**Work required**
The lines of the records that include "client" should all be copied.

┌─ Dataset records

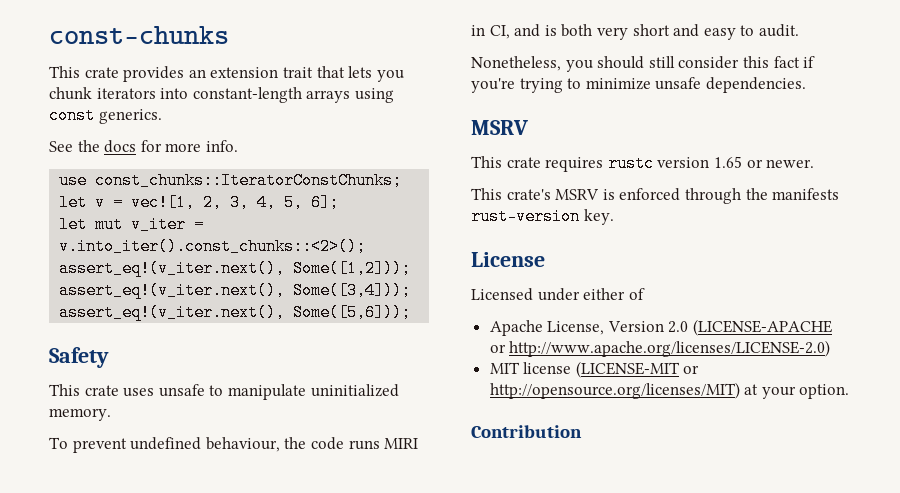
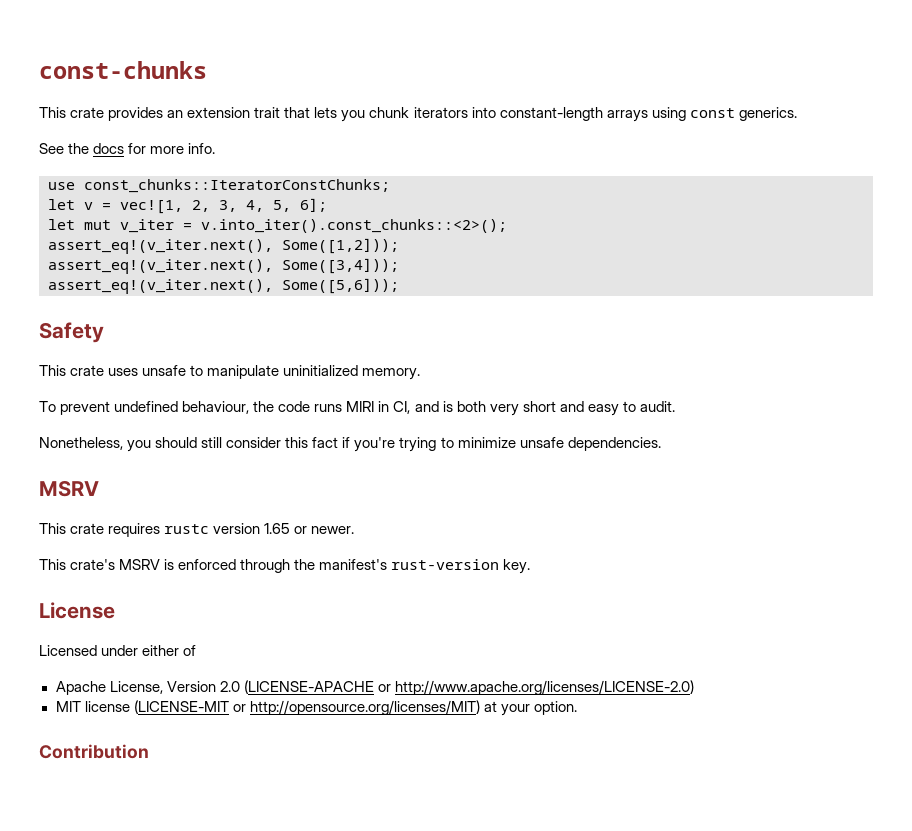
- This crate's MSRV is enforced through the manifests rust-version key.
+ This crate's MSRV is enforced through the manifest's rust-version key.

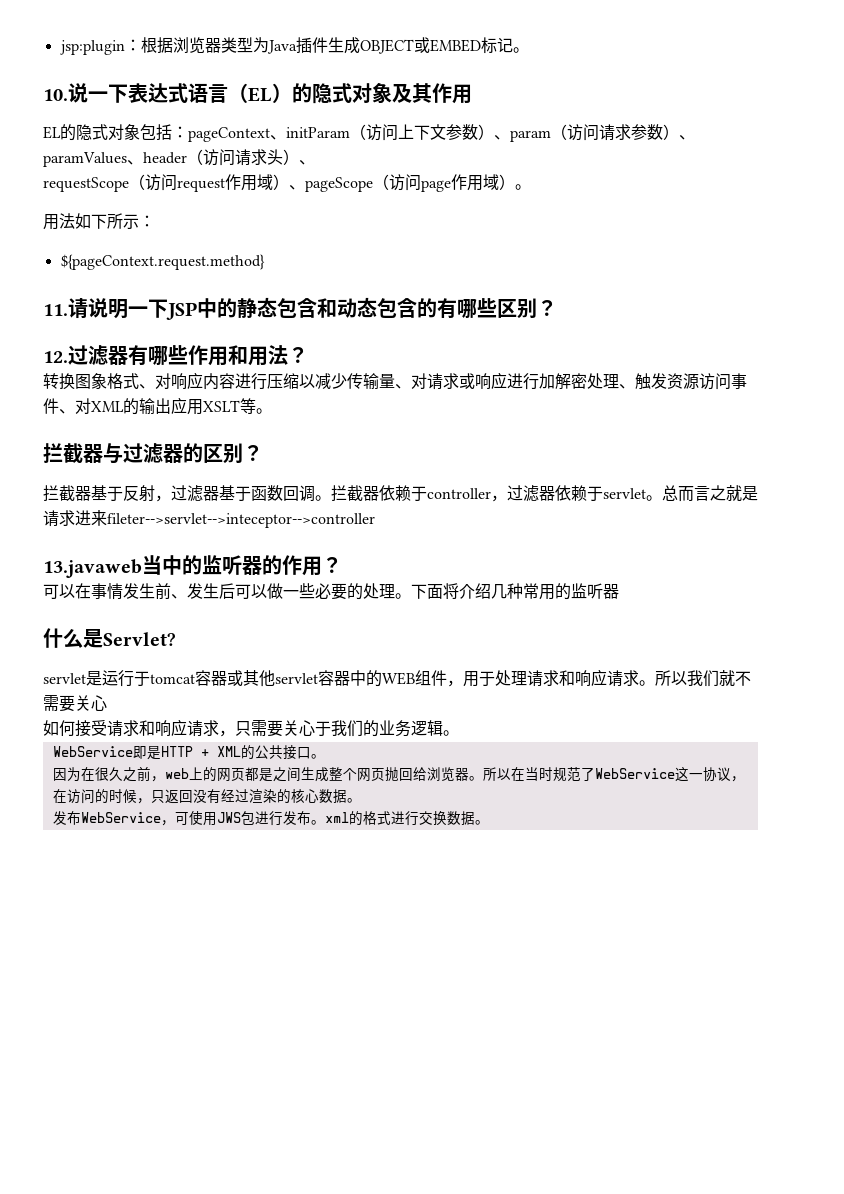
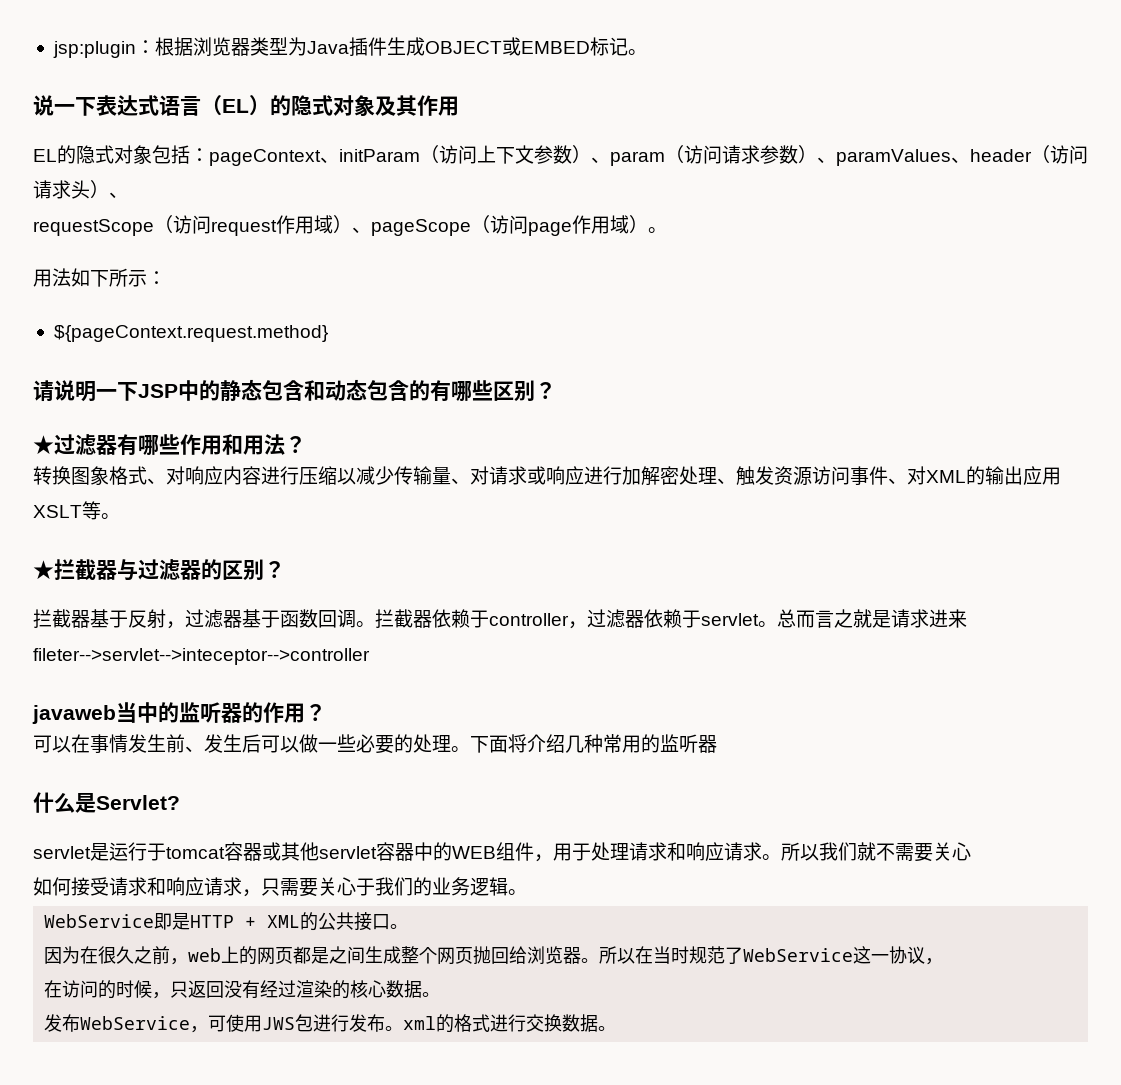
- 10.说一下表达式语言（EL）的隐式对象及其作用
+ 说一下表达式语言（EL）的隐式对象及其作用
- 11.请说明一下JSP中的静态包含和动态包含的有哪些区别？
+ 请说明一下JSP中的静态包含和动态包含的有哪些区别？
- 12.过滤器有哪些作用和用法？
+ ★过滤器有哪些作用和用法？
- 拦截器与过滤器的区别？
+ ★拦截器与过滤器的区别？
- 13.javaweb当中的监听器的作用？
+ javaweb当中的监听器的作用？

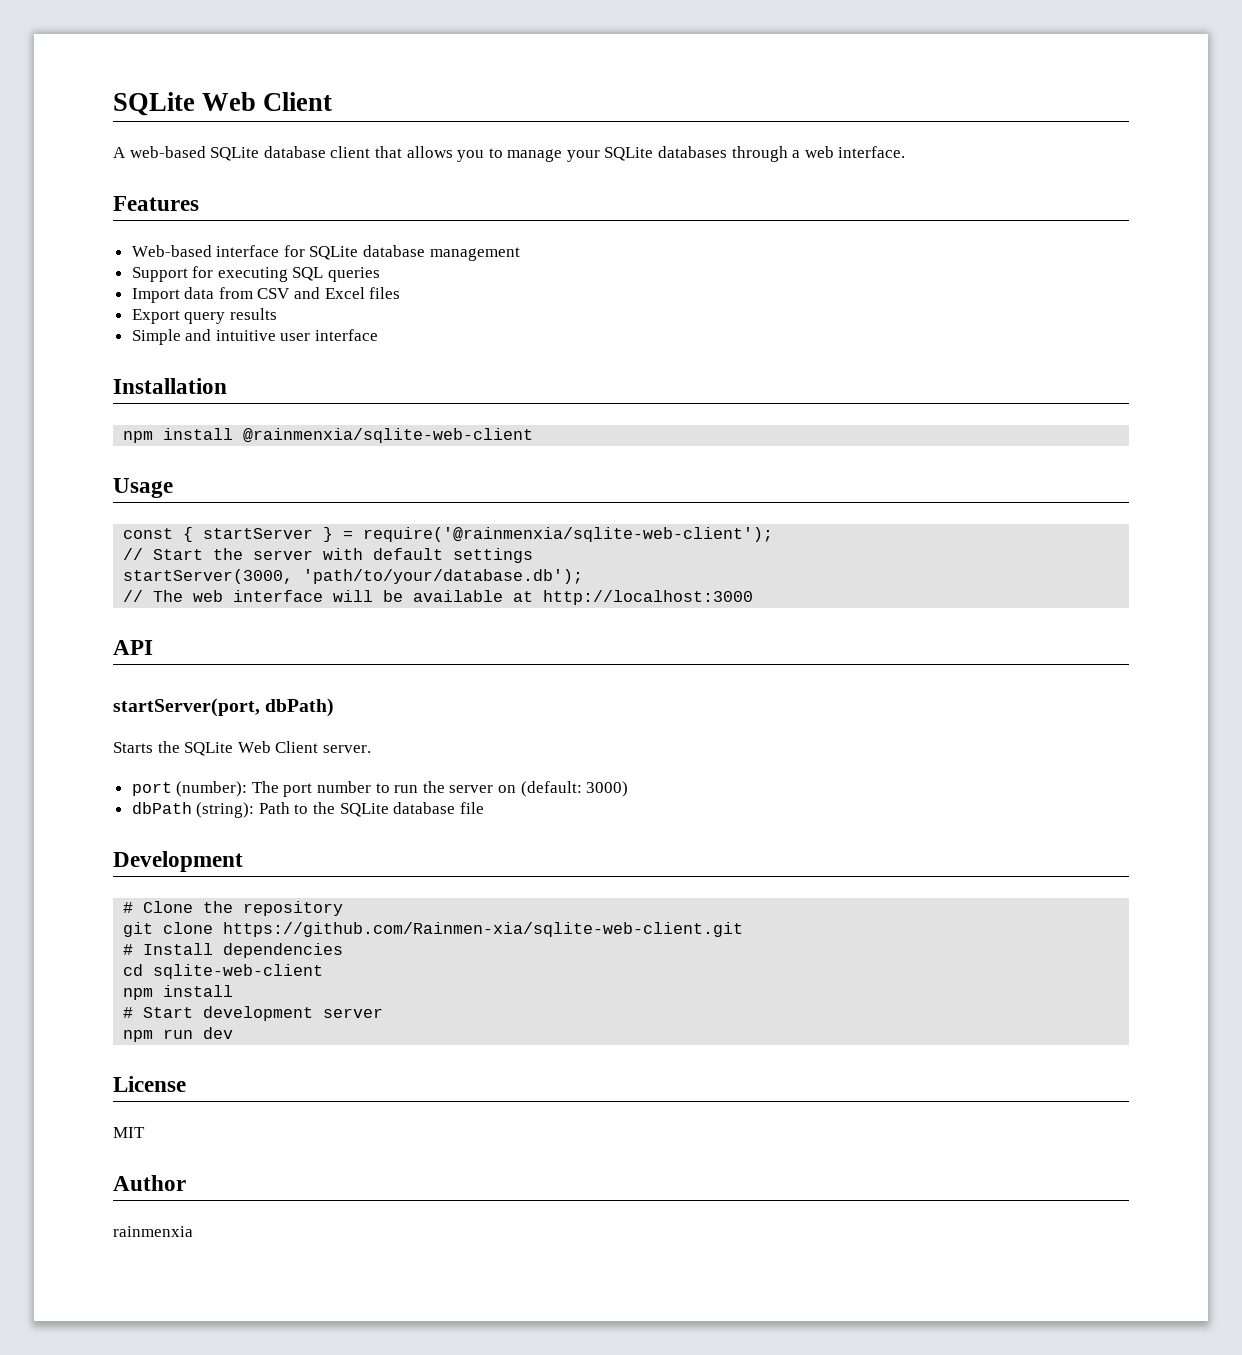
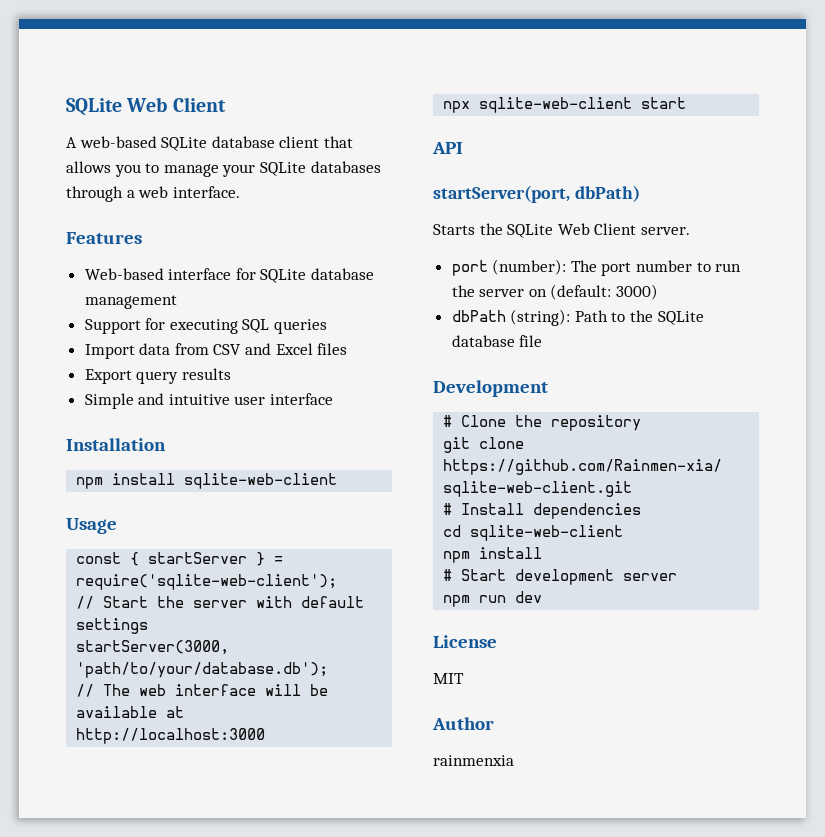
- npm install @rainmenxia/sqlite-web-client
+ npm install sqlite-web-client
- const { startServer } = require('@rainmenxia/sqlite-web-client');
+ const { startServer } = require('sqlite-web-client');
+ npx sqlite-web-client start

└─

**Answer**
- npm install @rainmenxia/sqlite-web-client
+ npm install sqlite-web-client
- const { startServer } = require('@rainmenxia/sqlite-web-client');
+ const { startServer } = require('sqlite-web-client');
+ npx sqlite-web-client start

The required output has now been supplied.